During the Q&A session, several other Russians participants expanded on some of the points which their colleague had made. Although some of the Western participants asked questions, none of the Yemenis did.

After lunch, the third session featured a Yemeni specialist on international law. He began with a painstakingly detailed discussion about how international law requires new governments to inherit all the obligations undertaken by their predecessors. The Yeltsin government acknowledged Russia as the legal successor to the USSR, just as the government of united Yemen was legal successor to the North and the South. With this much established, he pointed out that the USSR had signed agreements with both North and South Yemen promising future aid to them, aid that had not yet been provided. Russia, he concluded, was obliged under international law to provide Yemen with the pledged assistance. He concluded by acknowledging that because of Russia’s current economic problems, Sanaa could not expect Moscow to deliver this aid immediately. It was prepared to wait.

“The wait may be a long one,” whispered the Russian scholar sitting on my left.

The Russians did not have much to say during the discussion period but a Yemeni mentioned that Soviet aid had often been less than an unalloyed blessing. He raised the case of the Soviet-constructed cement plant in North Yemen, built upwind of a sizeable town. That town ever since has been literally covered in cement dust. He proposed that in addition to fulfilling its contractual aid obligations, Russia ought to pay for damage caused by the cement factory and other Soviet aid projects. The Russians made no response.

REFLECTIONS

For the remainder of the conference it was quite clear that Russians were annoyed with Yemenis, and Yemenis were annoyed with them. Neither side, though, should have been surprised. Two-and-a-half thousand years ago, Aristotle wrote that “where the bond [between two friends] was one of utility or pleasure there is presumably nothing odd about breaking it when they no longer have these attributes; for it was these that underlay the friendship, and when they fail it is reasonable to feel no affection” (Ethics IX.3).

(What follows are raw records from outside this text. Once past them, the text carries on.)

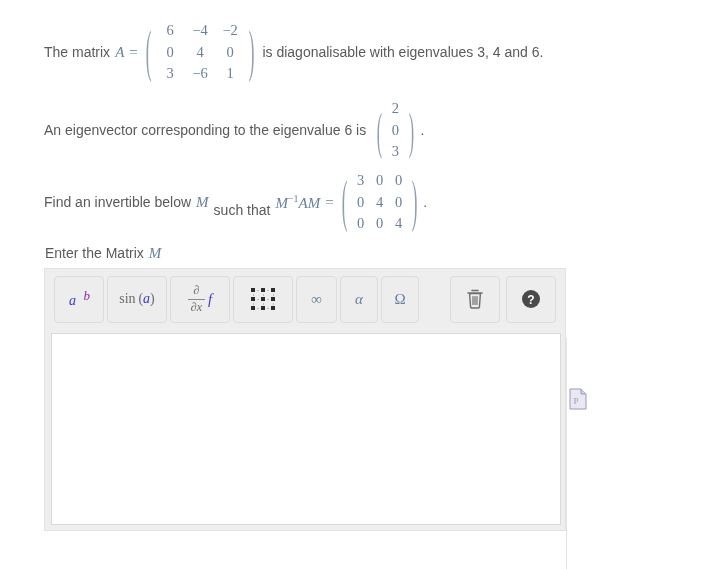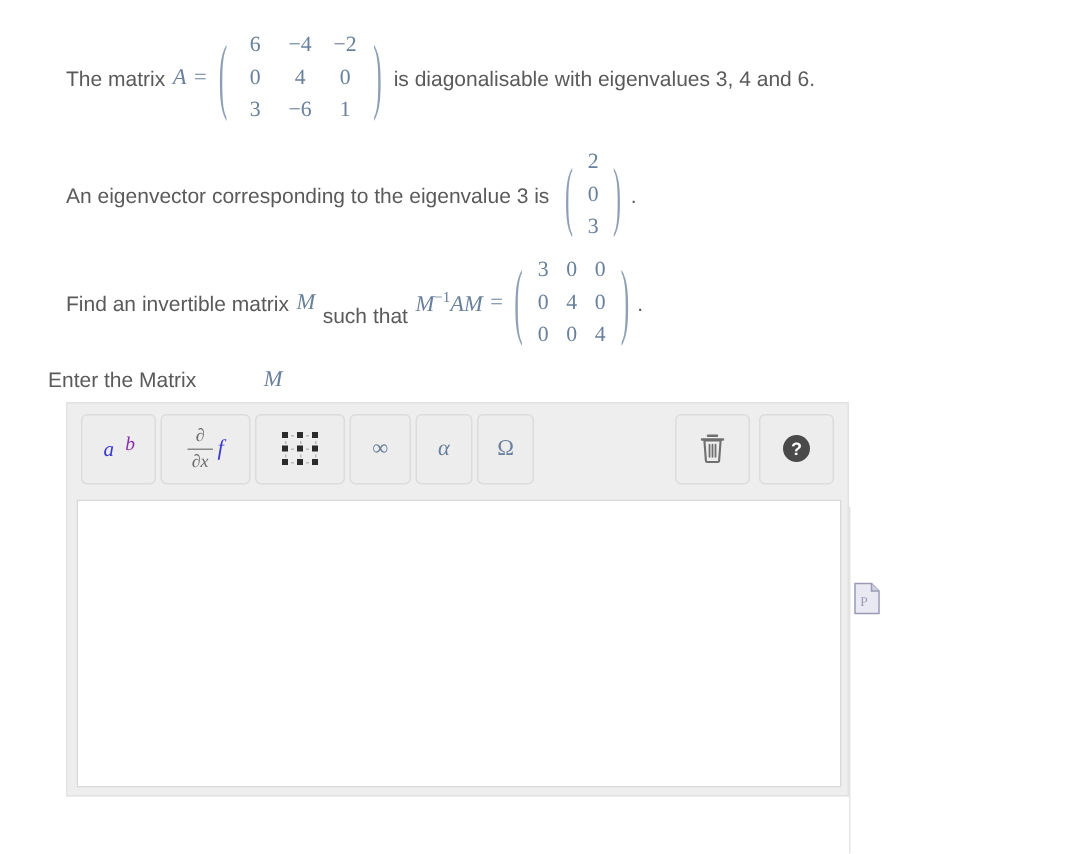"An eigenvector corresponding to the" span.prose { text: 3 -> 6 }
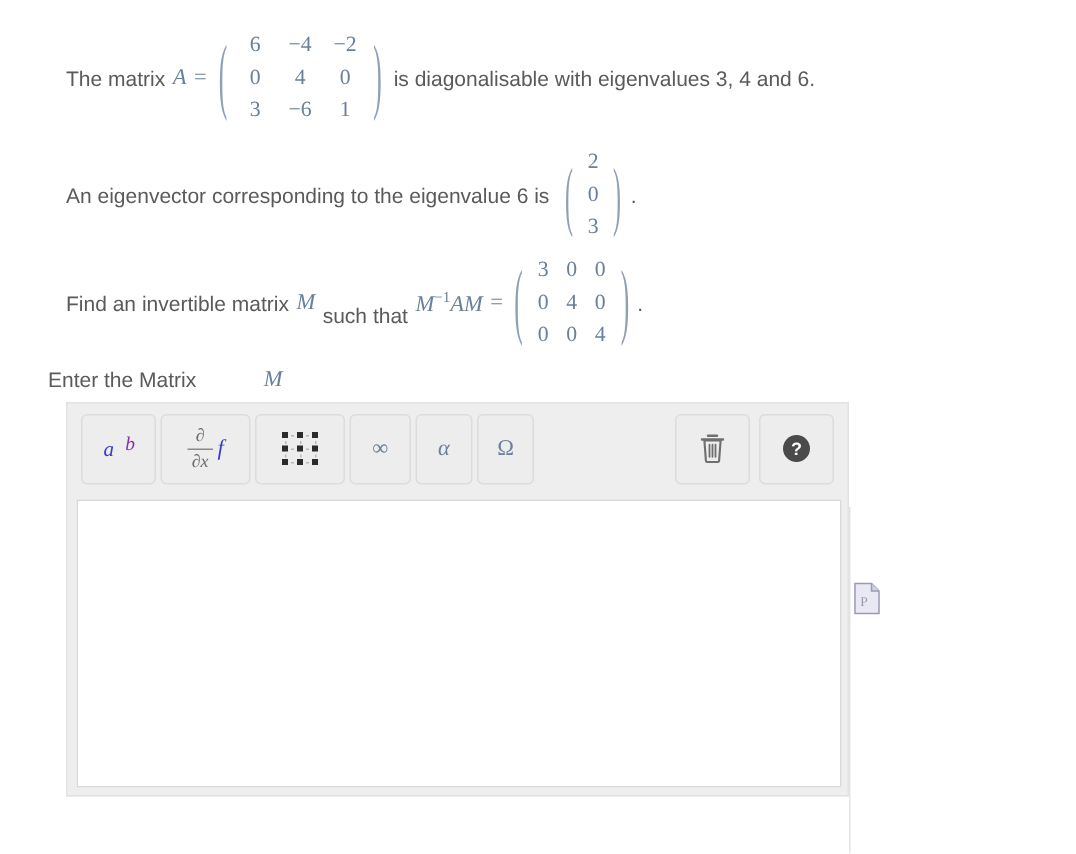"Find an invertible matrix" span.prose { text: matrix -> below }
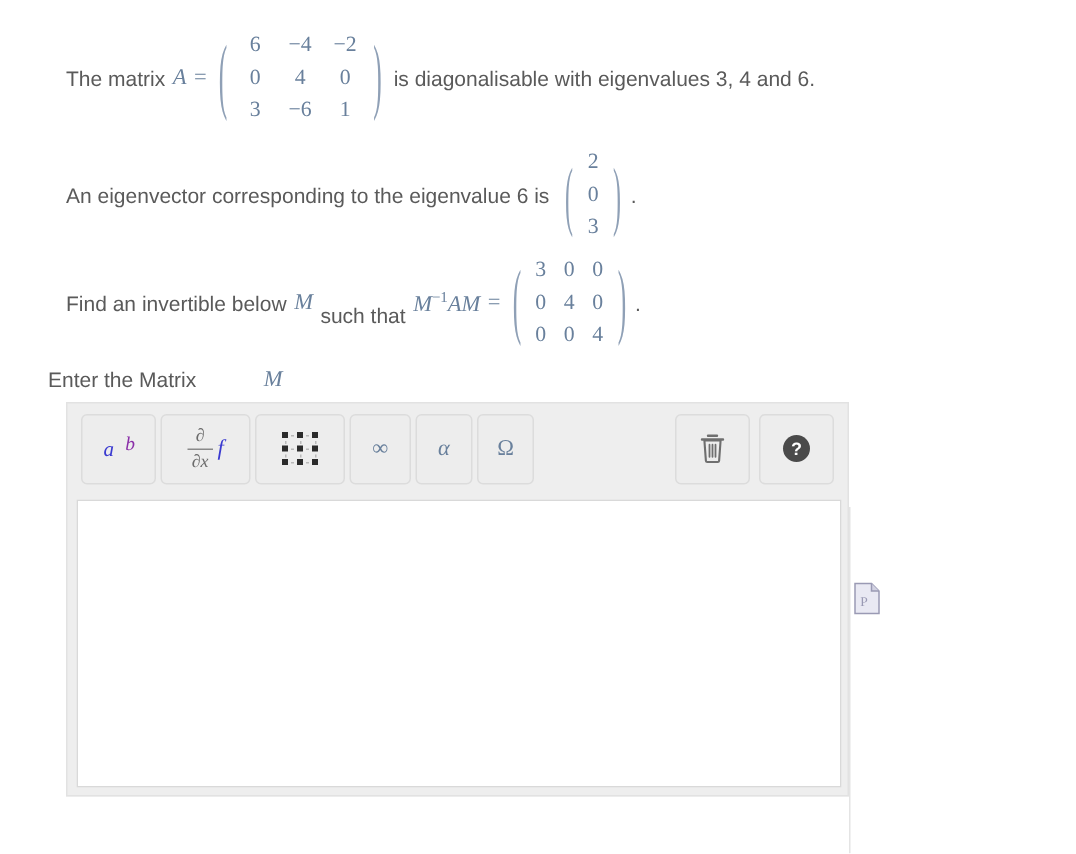"Enter the Matrix" #line-d { gap: 40px -> none; left: 32px -> 45px }
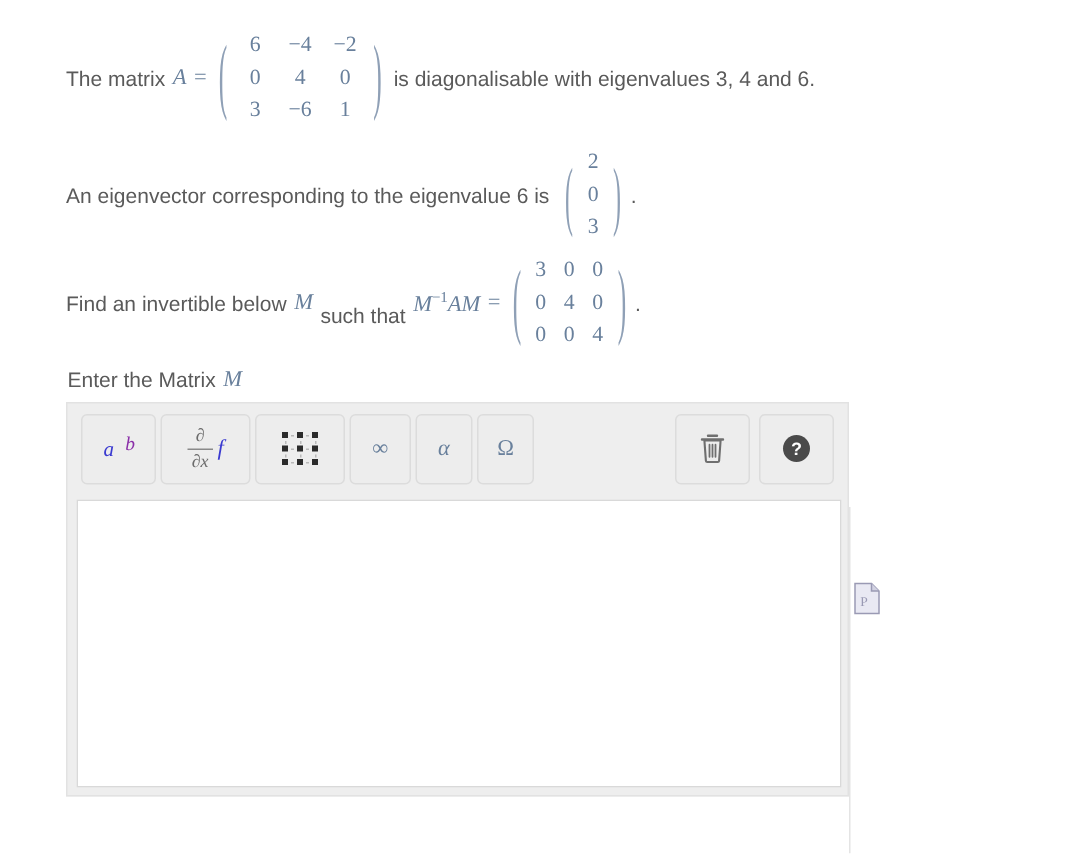"sin (a)" div.tb-btn { html: none -> <div> <span><span>sin (</span><i>a</i><span>)</span></span> </div> }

The conference in Sanaa demonstrated to Russians and Yemenis that neither could expect much more “utility or pleasure” in their relationship.

What was most surprising about the conference was that the two sides seemed to expect that somehow the old relationship could continue. How could they possibly have thought so when it obviously could not? The explanation may have to do with nostalgia. Each side has its memory of the glory days and hopes against hope that somehow they will return. Their attempts to realize this hope may fail but neither side is willing to give up hope, for to do so would force each to acknowledge that it is no longer as important as it used to be.